Ya, tentu saja aku mengerti.
Bahwa semua itu adalah cobaan dari-Nya.
Aku mengerti betul bagaimana perasaan itu.
Karena... aku pernah mengalaminya.

Kala itu, seingatku aku masih duduk di bangku Sekolah Dasar. Samar-samar tak bisa ku ingat detail kejadiannya. Namun ingatan itu terasa seperti baru ku alami kemarin.

Aku menangis. Terisak diantara pertengkaran orangtuaku. Karena saat itu aku masih kecil, jadi aku sungguh tidak mengerti kenapa orang dewasa sering bertengkar. Otak kecilku terus bertanya: Sebenarnya apa yang mereka pertengakarkan? Dan kenapa harus saling menyakiti perasaan satu sama lain dengan adu argumen yang bahkan sedikitpun tak ku mengerti maksudnya. Aku lelah dengan debat mereka yang tak pernah berujung damai.

Kenapa mereka begitu?

Apa aku tak lebih penting dari percekcokan mereka?

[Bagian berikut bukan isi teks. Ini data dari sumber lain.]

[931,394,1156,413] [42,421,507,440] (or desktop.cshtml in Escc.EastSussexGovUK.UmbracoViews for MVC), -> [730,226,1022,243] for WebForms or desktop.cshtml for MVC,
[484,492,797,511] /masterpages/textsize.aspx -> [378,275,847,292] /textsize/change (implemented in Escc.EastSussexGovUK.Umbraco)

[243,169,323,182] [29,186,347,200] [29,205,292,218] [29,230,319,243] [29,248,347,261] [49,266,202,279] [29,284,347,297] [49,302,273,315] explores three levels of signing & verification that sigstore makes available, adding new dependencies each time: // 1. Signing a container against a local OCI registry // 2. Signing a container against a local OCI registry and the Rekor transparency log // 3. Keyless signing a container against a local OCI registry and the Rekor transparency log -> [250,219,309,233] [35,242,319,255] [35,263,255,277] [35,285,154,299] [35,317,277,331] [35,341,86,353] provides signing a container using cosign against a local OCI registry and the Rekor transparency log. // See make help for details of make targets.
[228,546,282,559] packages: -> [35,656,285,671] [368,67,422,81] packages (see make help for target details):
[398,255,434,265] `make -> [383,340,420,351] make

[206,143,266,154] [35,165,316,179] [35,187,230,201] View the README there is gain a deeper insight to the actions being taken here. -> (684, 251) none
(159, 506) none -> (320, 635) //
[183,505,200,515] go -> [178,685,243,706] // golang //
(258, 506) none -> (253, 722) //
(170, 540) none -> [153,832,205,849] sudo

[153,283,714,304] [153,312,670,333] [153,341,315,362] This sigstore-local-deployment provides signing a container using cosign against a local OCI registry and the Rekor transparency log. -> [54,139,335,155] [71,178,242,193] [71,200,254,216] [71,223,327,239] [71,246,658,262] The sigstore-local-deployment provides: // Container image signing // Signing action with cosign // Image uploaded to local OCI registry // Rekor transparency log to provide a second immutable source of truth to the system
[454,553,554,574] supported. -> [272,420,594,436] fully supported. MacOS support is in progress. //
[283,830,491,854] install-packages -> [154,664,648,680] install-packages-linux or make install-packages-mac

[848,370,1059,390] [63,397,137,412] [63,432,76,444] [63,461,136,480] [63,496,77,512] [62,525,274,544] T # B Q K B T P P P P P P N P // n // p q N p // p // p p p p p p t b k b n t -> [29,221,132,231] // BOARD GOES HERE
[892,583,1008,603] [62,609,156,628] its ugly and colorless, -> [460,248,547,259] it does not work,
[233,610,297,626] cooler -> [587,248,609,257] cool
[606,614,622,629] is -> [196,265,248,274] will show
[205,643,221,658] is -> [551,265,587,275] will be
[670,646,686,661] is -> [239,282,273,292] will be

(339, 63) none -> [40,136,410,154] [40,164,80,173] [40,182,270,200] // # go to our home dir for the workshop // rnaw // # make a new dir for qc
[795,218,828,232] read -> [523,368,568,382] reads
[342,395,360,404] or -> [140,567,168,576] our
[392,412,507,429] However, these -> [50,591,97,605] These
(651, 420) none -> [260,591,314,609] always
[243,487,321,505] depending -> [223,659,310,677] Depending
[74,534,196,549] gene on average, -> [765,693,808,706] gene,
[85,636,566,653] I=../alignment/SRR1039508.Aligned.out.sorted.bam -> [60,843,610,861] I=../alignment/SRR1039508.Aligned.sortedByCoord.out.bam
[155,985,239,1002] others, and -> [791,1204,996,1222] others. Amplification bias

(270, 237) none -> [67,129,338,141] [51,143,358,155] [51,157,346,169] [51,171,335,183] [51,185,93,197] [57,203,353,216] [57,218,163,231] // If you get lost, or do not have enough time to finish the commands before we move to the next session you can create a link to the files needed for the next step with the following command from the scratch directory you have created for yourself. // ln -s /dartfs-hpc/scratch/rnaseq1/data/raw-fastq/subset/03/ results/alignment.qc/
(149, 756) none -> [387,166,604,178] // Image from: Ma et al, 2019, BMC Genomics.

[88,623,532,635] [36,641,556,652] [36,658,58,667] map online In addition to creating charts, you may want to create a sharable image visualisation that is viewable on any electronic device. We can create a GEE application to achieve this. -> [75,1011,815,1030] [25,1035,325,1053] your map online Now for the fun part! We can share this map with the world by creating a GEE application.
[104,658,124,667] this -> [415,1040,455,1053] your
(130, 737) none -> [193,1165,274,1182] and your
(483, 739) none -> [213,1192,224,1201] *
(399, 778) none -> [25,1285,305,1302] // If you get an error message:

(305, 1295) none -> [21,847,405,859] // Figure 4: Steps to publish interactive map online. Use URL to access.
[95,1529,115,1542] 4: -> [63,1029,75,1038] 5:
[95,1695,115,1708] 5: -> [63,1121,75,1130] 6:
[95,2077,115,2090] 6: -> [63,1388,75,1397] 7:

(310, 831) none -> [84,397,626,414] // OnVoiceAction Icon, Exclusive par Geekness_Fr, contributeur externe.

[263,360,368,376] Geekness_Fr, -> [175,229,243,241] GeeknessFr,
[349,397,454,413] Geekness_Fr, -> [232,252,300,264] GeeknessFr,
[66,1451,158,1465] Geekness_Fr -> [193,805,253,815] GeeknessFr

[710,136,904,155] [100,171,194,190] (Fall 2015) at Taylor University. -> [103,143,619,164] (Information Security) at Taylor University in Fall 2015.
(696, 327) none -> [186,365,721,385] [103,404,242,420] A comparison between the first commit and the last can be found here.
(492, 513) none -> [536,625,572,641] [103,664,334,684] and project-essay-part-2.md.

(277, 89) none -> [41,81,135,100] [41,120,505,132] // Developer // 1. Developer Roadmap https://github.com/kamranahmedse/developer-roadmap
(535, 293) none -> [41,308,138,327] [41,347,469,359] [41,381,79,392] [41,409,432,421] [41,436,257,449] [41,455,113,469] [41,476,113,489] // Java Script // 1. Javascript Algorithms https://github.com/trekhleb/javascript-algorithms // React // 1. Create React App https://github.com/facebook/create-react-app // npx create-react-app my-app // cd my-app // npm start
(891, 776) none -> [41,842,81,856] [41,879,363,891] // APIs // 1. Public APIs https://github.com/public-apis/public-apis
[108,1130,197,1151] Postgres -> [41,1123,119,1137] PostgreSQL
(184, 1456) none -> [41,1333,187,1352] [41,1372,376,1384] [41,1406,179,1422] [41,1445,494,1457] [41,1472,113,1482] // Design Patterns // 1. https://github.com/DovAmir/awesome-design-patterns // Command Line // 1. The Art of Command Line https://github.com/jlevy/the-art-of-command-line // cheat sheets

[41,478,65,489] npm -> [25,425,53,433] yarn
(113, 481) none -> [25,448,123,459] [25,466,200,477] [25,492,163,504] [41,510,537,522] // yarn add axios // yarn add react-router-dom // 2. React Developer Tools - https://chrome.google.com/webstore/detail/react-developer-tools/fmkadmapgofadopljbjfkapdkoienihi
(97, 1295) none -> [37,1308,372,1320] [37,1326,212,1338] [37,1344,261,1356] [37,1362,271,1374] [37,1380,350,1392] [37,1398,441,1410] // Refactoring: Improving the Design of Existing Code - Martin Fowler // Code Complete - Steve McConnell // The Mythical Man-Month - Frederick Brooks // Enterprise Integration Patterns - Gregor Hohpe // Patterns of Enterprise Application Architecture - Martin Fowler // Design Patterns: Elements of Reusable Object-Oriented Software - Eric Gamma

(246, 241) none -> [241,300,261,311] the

Apa mereka sedikitpun tak memikirkan perasaanku?

Batinku sesak. Hatiku hancur. Terasa menusuk-nusuk hingga ulu hati, setiap kali mereka saling mencaci di depanku. Aku lelah terus meratapi sesuatu yang bahkan aku sendiri tidak tahu mengapa aku menjadi sehancur ini.

"Pa— Ma— sudah.." lirihku di sela-sela isak tangis yang kian memilukan.

Tenggorokanku tercekat. Rasanya seperti ada sesuatu tak kasat mata tersangkut di tenggorokanku dan tak mampu ku telan. Kelu. Namun ego mereka tetap mereka junjung tinggi. Makian kian keras terdengar. Sekali lagi, hujaman rasa sakit dalam batinku kian memuncak. Aku menangis semakin keras.

Entahlah, rasanya sakit sekali. Sekujur tubuhku gemetar hebat. Rasa takut ekstrim menyerang jantungku. Tuhan, tolong aku!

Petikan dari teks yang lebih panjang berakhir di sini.